-- PROVIDED INFORMATION follows --
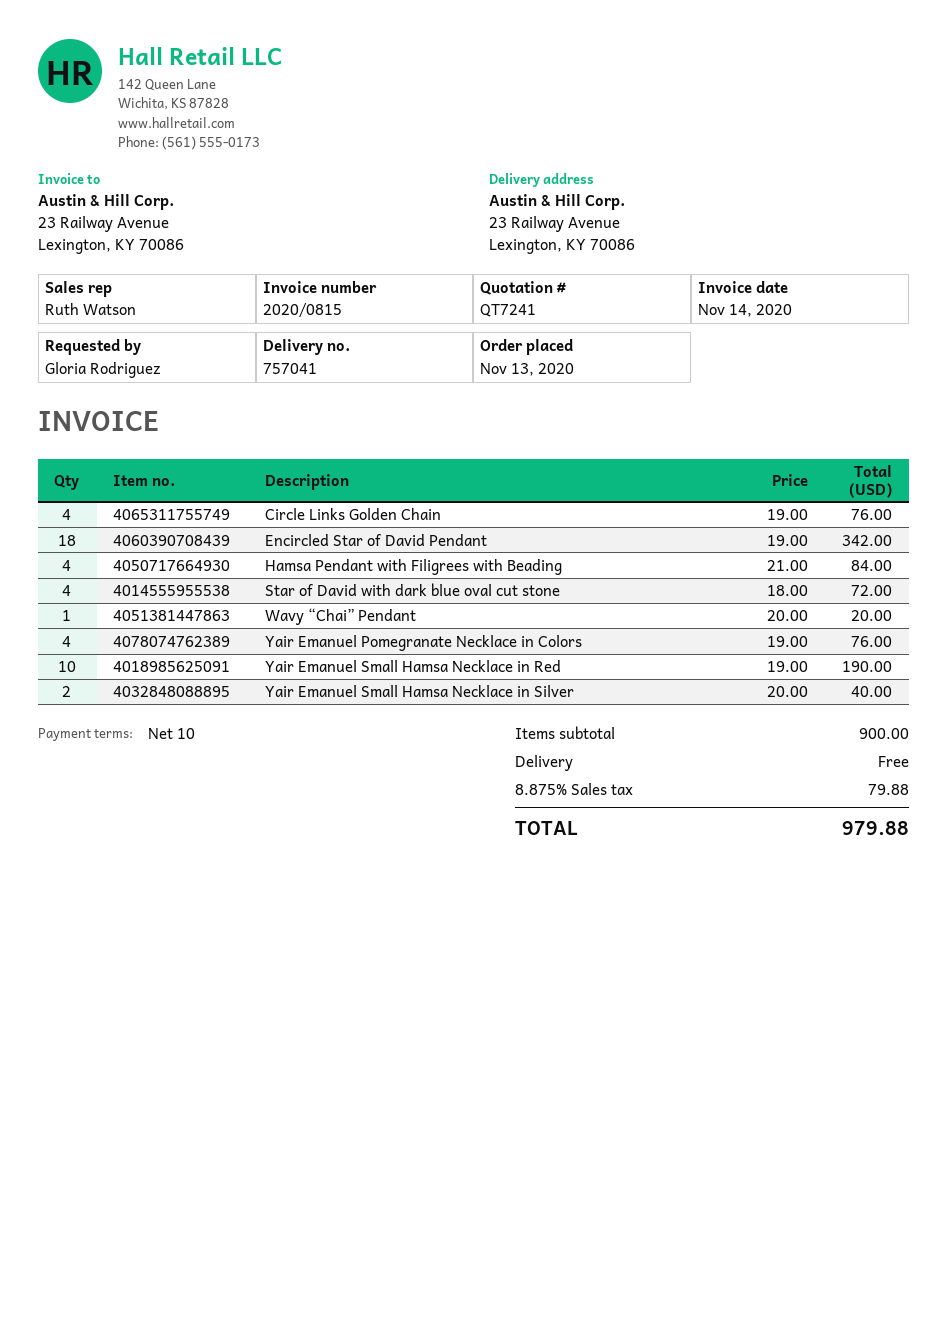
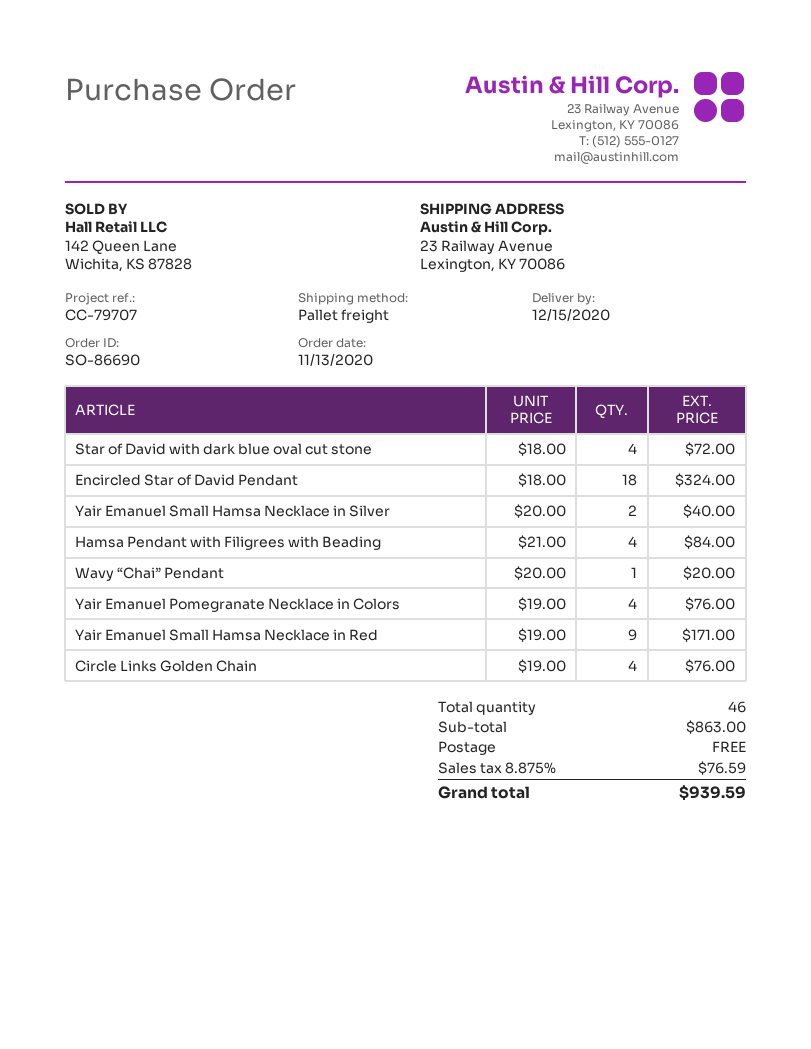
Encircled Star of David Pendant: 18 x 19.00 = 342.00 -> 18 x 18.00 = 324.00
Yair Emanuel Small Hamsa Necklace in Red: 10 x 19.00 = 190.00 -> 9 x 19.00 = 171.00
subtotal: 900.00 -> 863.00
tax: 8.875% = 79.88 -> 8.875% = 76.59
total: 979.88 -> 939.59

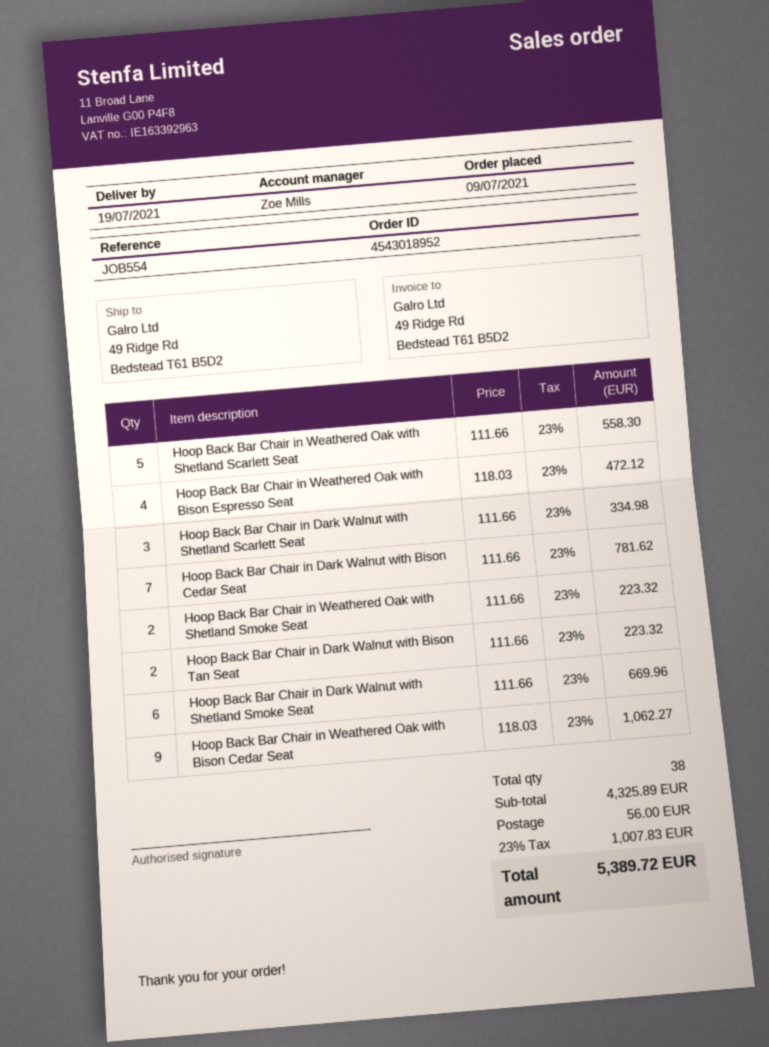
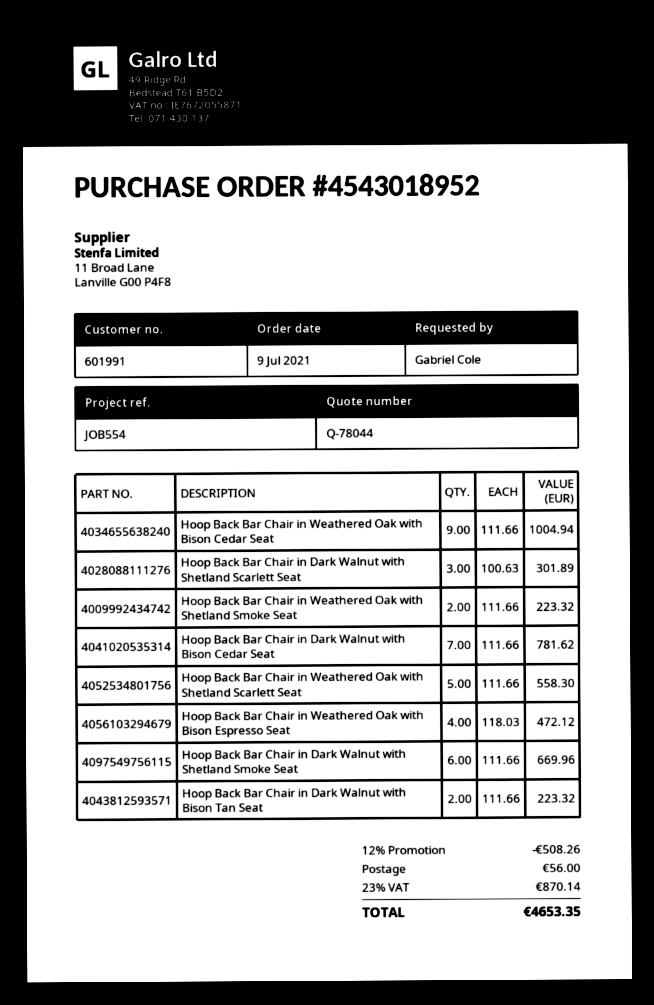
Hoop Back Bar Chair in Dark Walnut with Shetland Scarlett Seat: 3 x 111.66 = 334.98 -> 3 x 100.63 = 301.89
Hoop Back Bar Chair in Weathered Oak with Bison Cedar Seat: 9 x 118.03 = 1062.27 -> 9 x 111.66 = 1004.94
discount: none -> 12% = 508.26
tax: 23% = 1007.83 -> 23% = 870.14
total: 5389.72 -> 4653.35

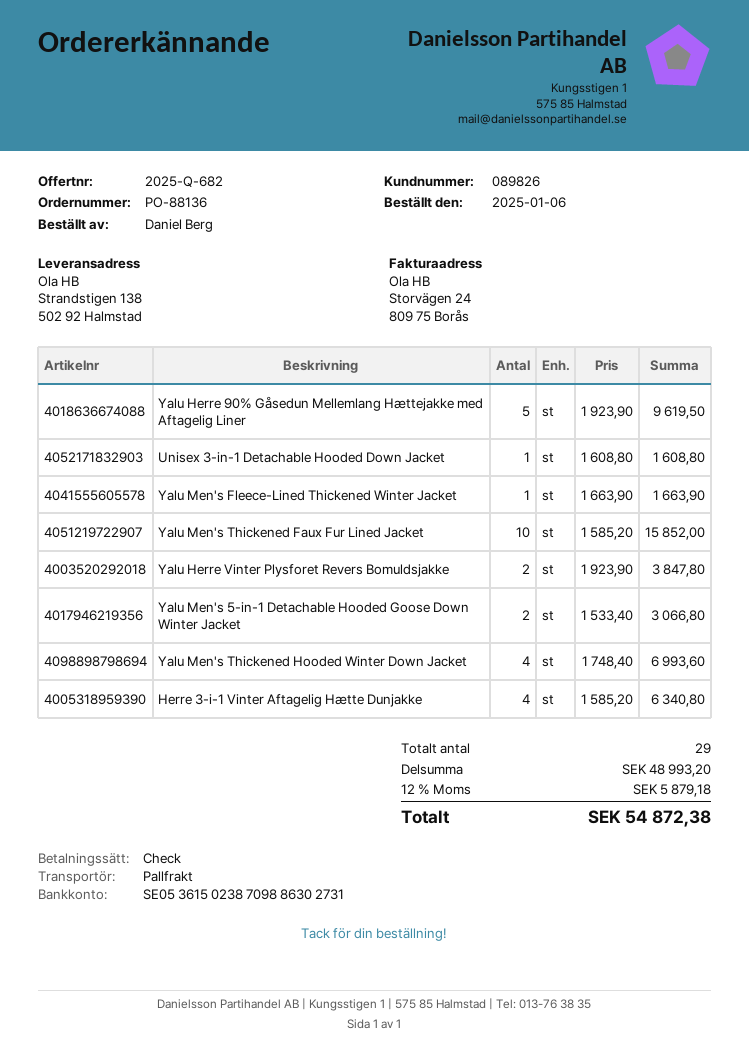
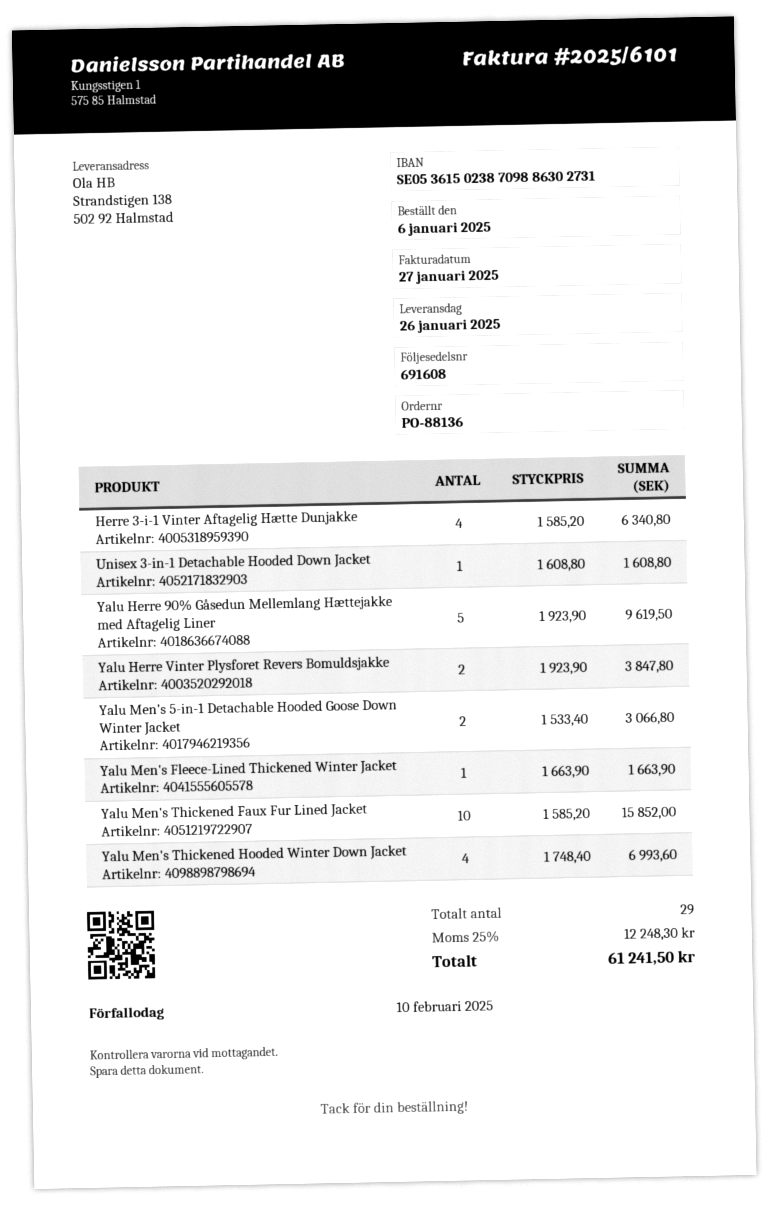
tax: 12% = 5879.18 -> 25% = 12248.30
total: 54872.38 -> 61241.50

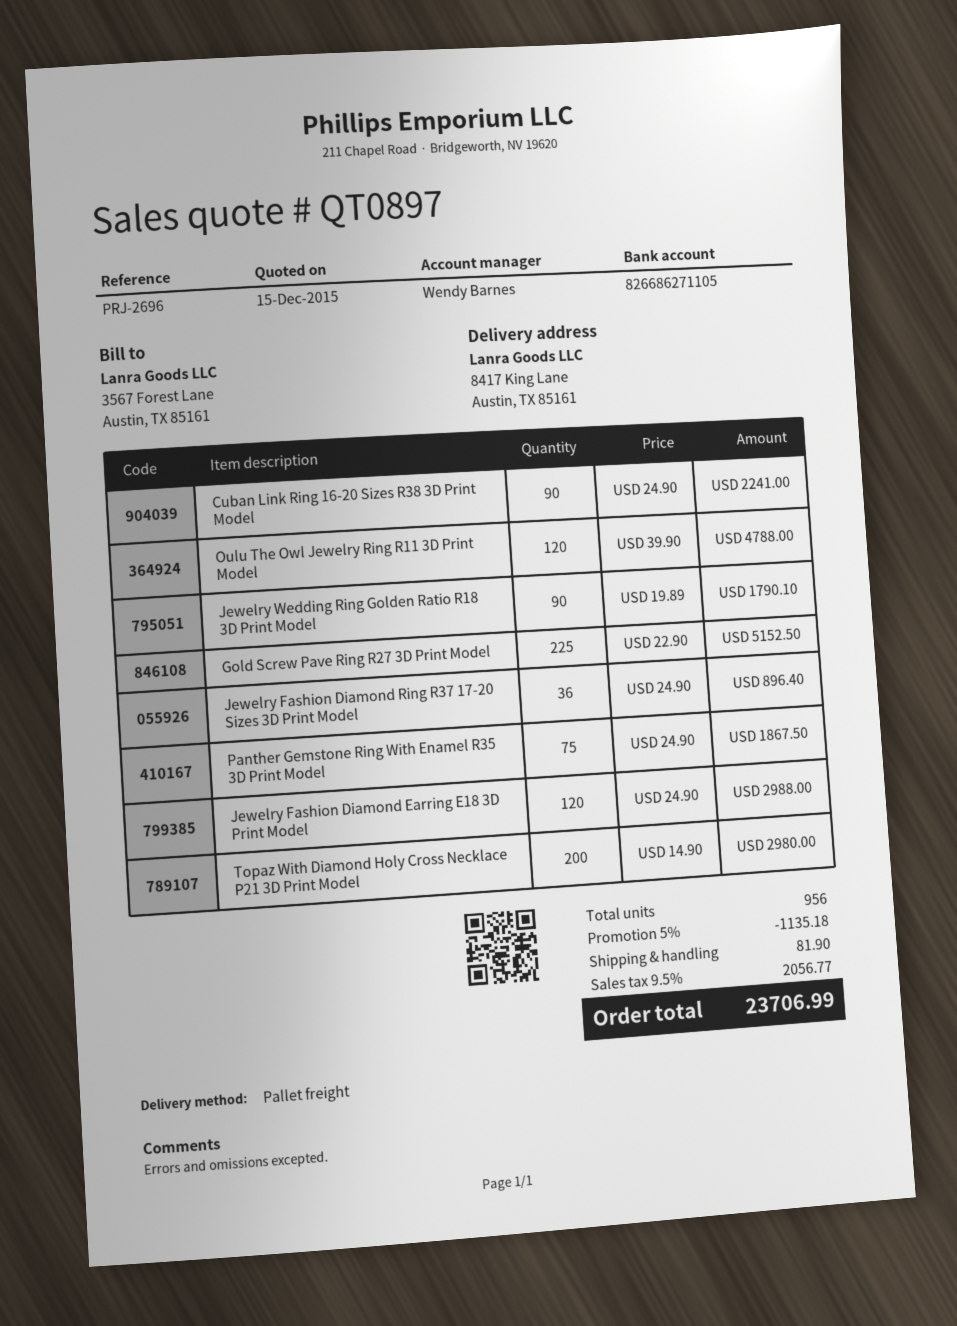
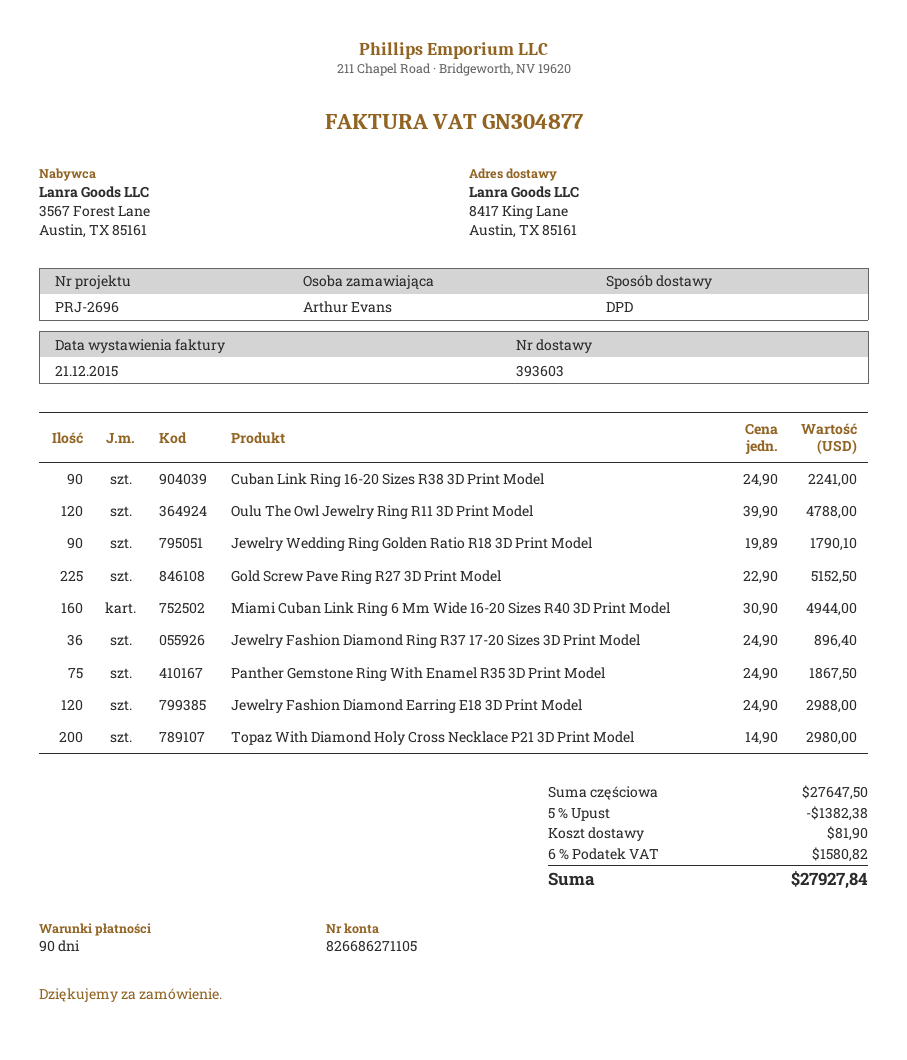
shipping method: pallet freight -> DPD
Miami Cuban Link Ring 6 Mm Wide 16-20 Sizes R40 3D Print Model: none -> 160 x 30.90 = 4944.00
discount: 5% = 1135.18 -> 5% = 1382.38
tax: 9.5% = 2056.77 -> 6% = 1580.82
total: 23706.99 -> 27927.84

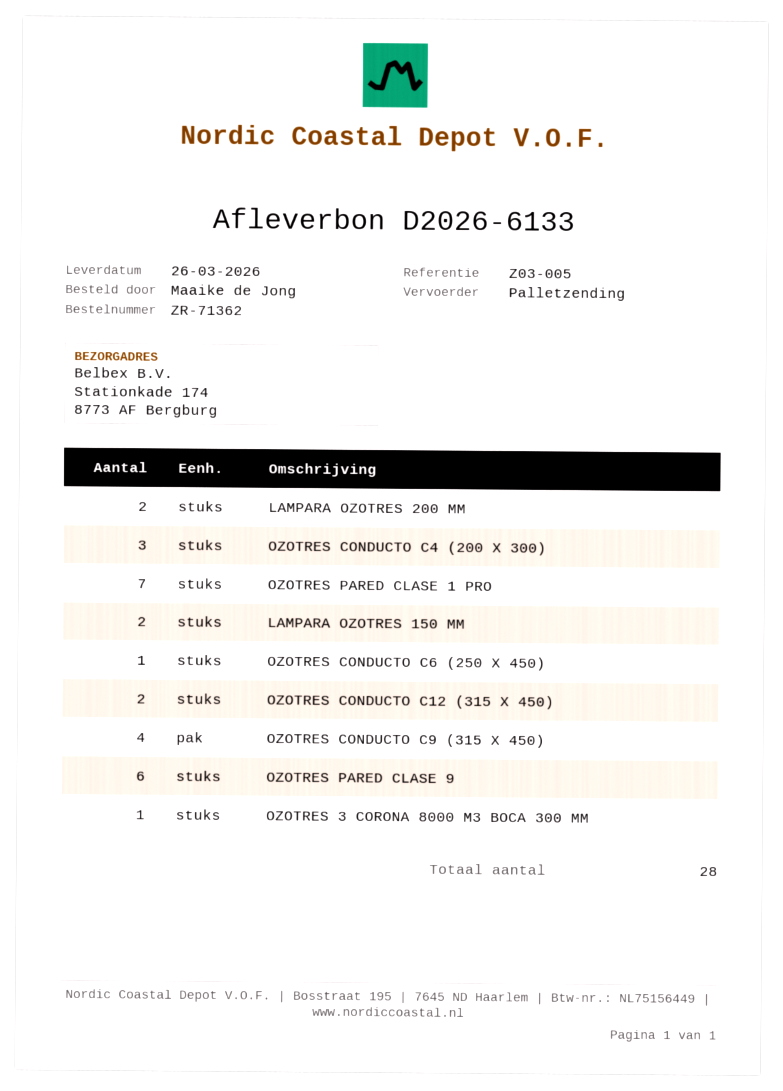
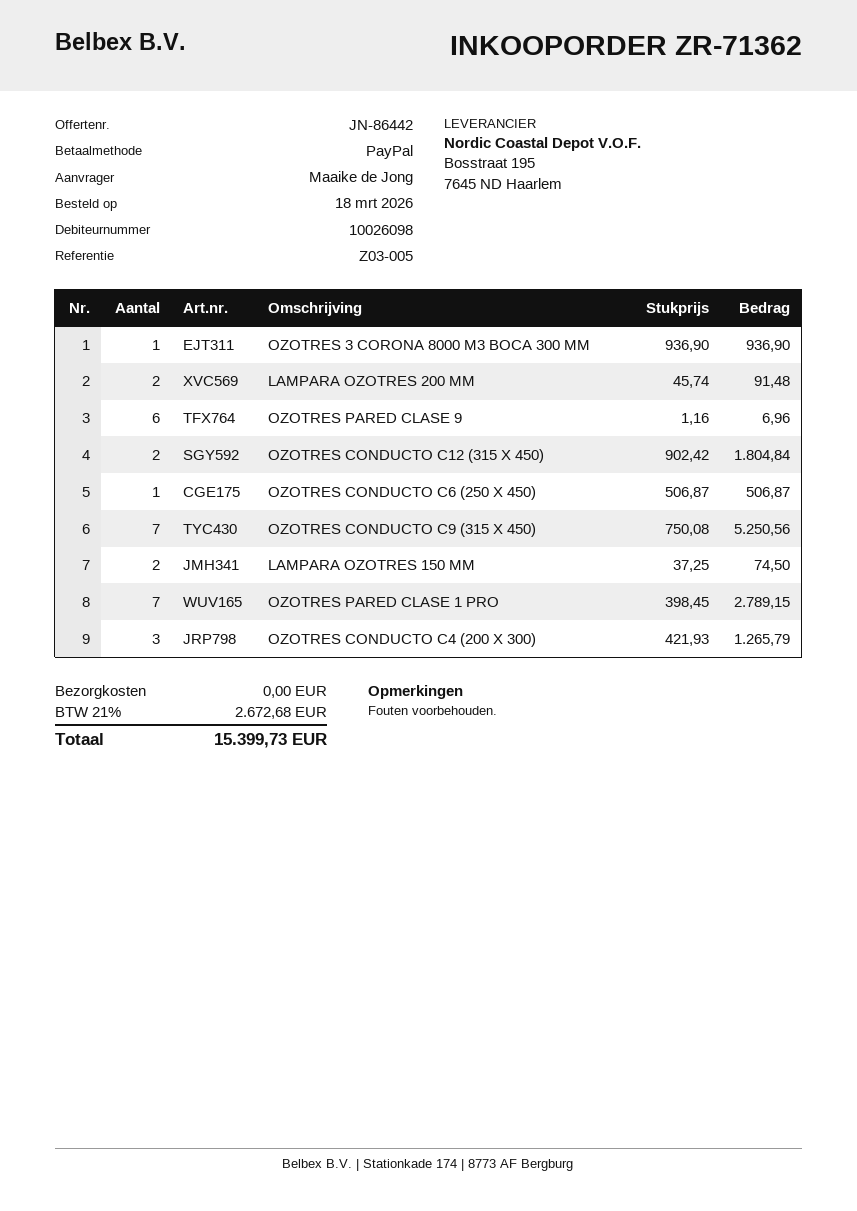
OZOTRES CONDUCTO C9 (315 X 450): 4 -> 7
-- PROVIDED INFORMATION concluded --
Now repeat exactly the lines from the one with "total: 5389.72 -> 4653.35" through the end of the listing above, both included, omitting all pictures.

#### RESPONSE AREA
total: 5389.72 -> 4653.35

tax: 12% = 5879.18 -> 25% = 12248.30
total: 54872.38 -> 61241.50

shipping method: pallet freight -> DPD
Miami Cuban Link Ring 6 Mm Wide 16-20 Sizes R40 3D Print Model: none -> 160 x 30.90 = 4944.00
discount: 5% = 1135.18 -> 5% = 1382.38
tax: 9.5% = 2056.77 -> 6% = 1580.82
total: 23706.99 -> 27927.84

OZOTRES CONDUCTO C9 (315 X 450): 4 -> 7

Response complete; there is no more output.